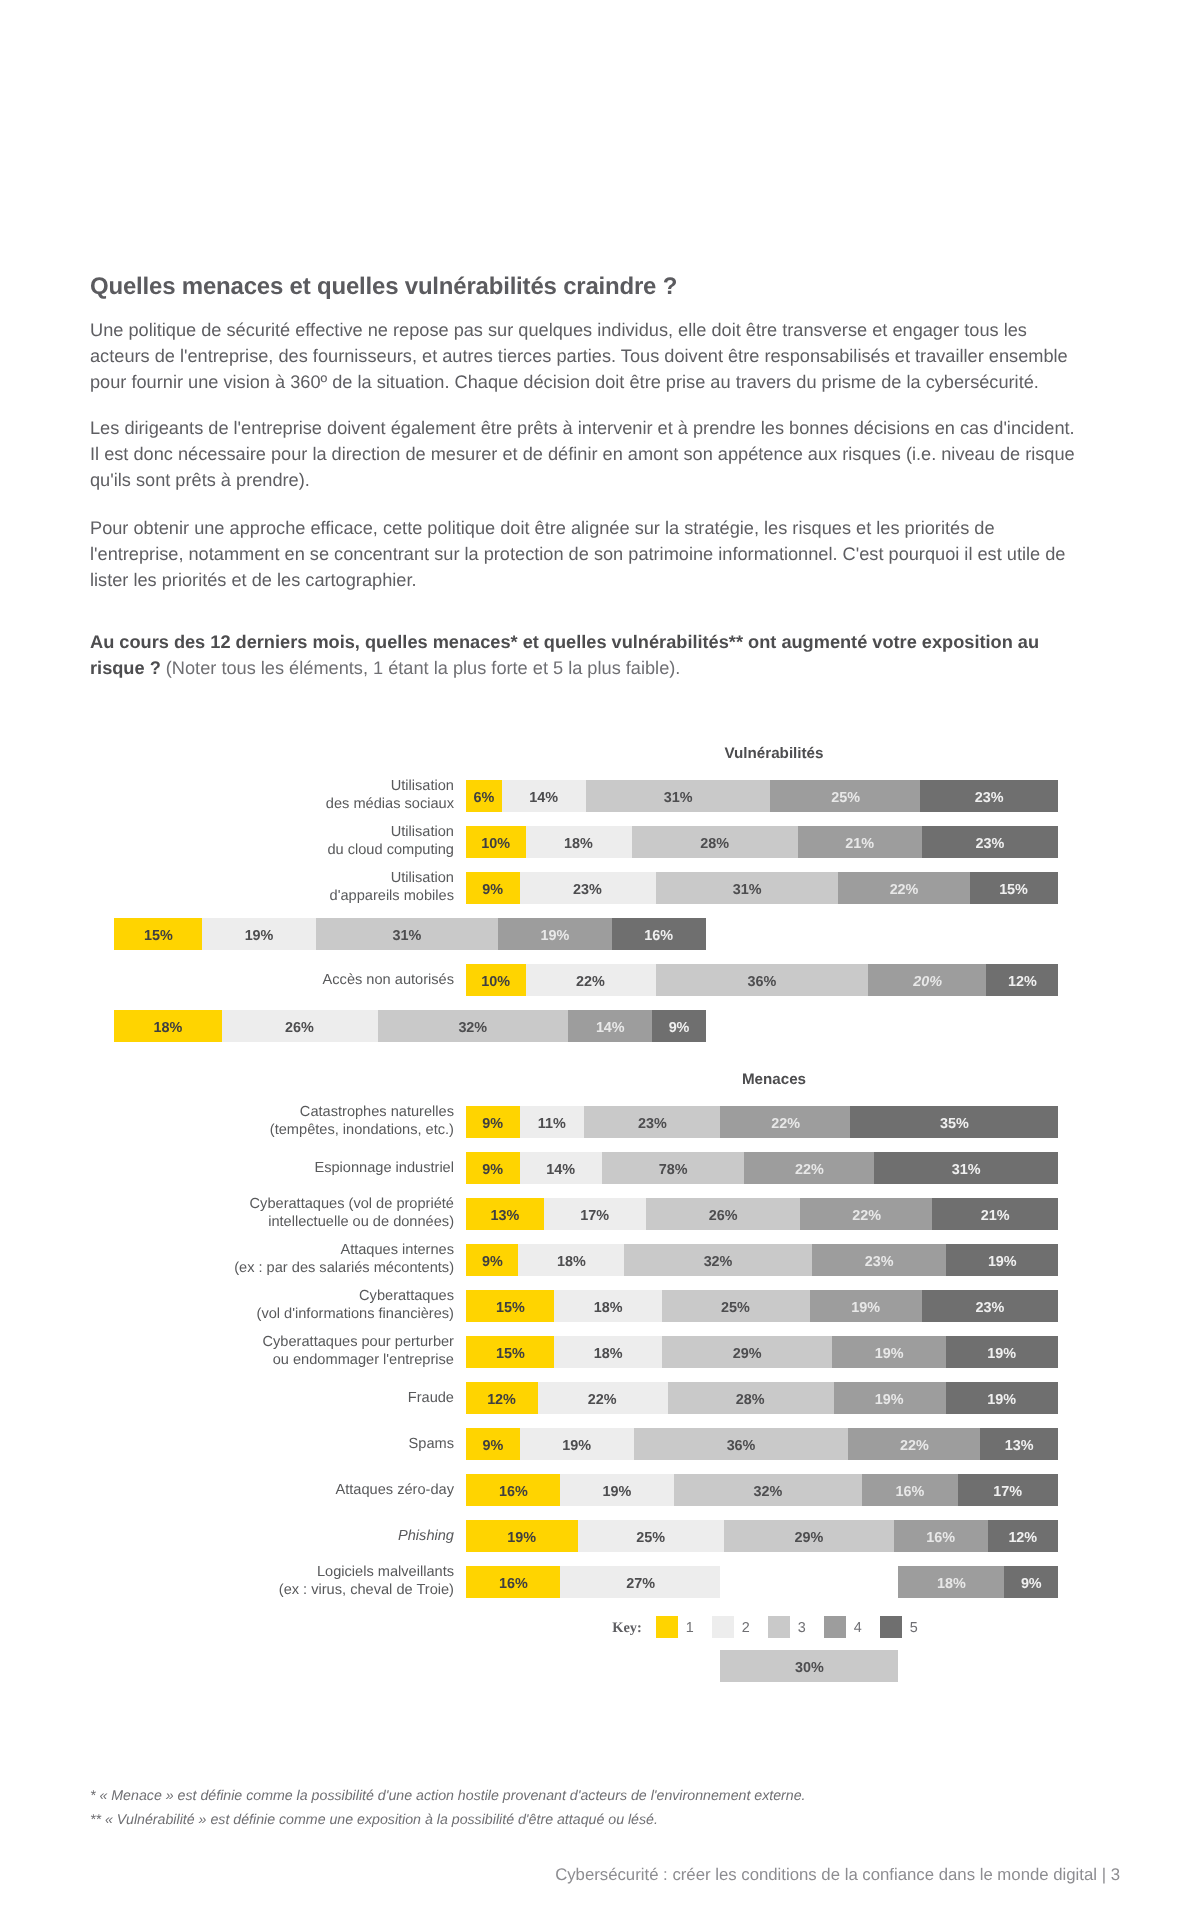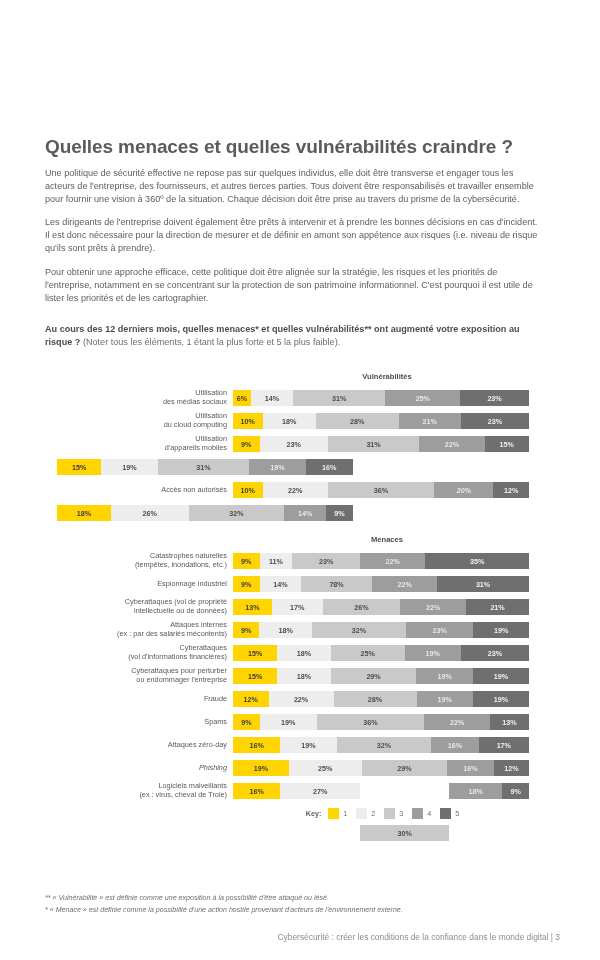--- a/index.html
+++ b/index.html
@@ -21,21 +21,21 @@
     width: 600px;
     height: 960px;
   }
   .content {
     position: absolute;
     left: 45px;
     top: 136px;
     width: 494px;
   }
   h1.title {
-    font-size: 19px;
+    font-size: 12px;
     font-weight: bold;
     color: #5b5b5f;
     margin: 0 0 9px 0;
     letter-spacing: -0.1px;
   }
   p.para {
     font-size: 9.1px;
     line-height: 13.1px;
     color: #5e5e62;
     margin: 0 0 10px 0;
@@ -116,20 +116,21 @@
     margin-top: 9px;
     margin-left: 182px;
     width: 296px;
     font-size: 7.2px;
     color: #6f6f73;
   }
   .legend .key-label {
     font-weight: bold;
     color: #5e5e62;
     margin-right: 7px;
+    font-family: Liberation Serif, serif;
   }
   .legend .item {
     display: flex;
     align-items: center;
     margin-right: 9px;
   }
   .legend .sw {
     width: 11px;
     height: 11px;
     margin-right: 4px;
@@ -379,19 +380,19 @@
           <span>4</span>
         </span>
         <span class="item">
           <span class="sw s5"></span>
           <span>5</span>
         </span>
       </div>
   </div>
 
   <div class="notes">
+    <div>* « Menace » est définie comme la possibilité d'une action hostile provenant d'acteurs de l'environnement externe.</div>
     <div>** « Vulnérabilité » est définie comme une exposition à la possibilité d'être attaqué ou lésé.</div>
-    <div>* « Menace » est définie comme la possibilité d'une action hostile provenant d'acteurs de l'environnement externe.</div>
   </div>
 
   <div class="footer">Cybersécurité : créer les conditions de la confiance dans le monde digital | 3</div>
 
 </div>
 
 </body></html>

──────

_Task to carry out_: Copy each line of the listing exactly, skipping any picture.

_Written response_:
--- a/index.html
+++ b/index.html
@@ -21,21 +21,21 @@
     width: 600px;
     height: 960px;
   }
   .content {
     position: absolute;
     left: 45px;
     top: 136px;
     width: 494px;
   }
   h1.title {
-    font-size: 19px;
+    font-size: 12px;
     font-weight: bold;
     color: #5b5b5f;
     margin: 0 0 9px 0;
     letter-spacing: -0.1px;
   }
   p.para {
     font-size: 9.1px;
     line-height: 13.1px;
     color: #5e5e62;
     margin: 0 0 10px 0;
@@ -116,20 +116,21 @@
     margin-top: 9px;
     margin-left: 182px;
     width: 296px;
     font-size: 7.2px;
     color: #6f6f73;
   }
   .legend .key-label {
     font-weight: bold;
     color: #5e5e62;
     margin-right: 7px;
+    font-family: Liberation Serif, serif;
   }
   .legend .item {
     display: flex;
     align-items: center;
     margin-right: 9px;
   }
   .legend .sw {
     width: 11px;
     height: 11px;
     margin-right: 4px;
@@ -379,19 +380,19 @@
           <span>4</span>
         </span>
         <span class="item">
           <span class="sw s5"></span>
           <span>5</span>
         </span>
       </div>
   </div>
 
   <div class="notes">
+    <div>* « Menace » est définie comme la possibilité d'une action hostile provenant d'acteurs de l'environnement externe.</div>
     <div>** « Vulnérabilité » est définie comme une exposition à la possibilité d'être attaqué ou lésé.</div>
-    <div>* « Menace » est définie comme la possibilité d'une action hostile provenant d'acteurs de l'environnement externe.</div>
   </div>
 
   <div class="footer">Cybersécurité : créer les conditions de la confiance dans le monde digital | 3</div>
 
 </div>
 
 </body></html>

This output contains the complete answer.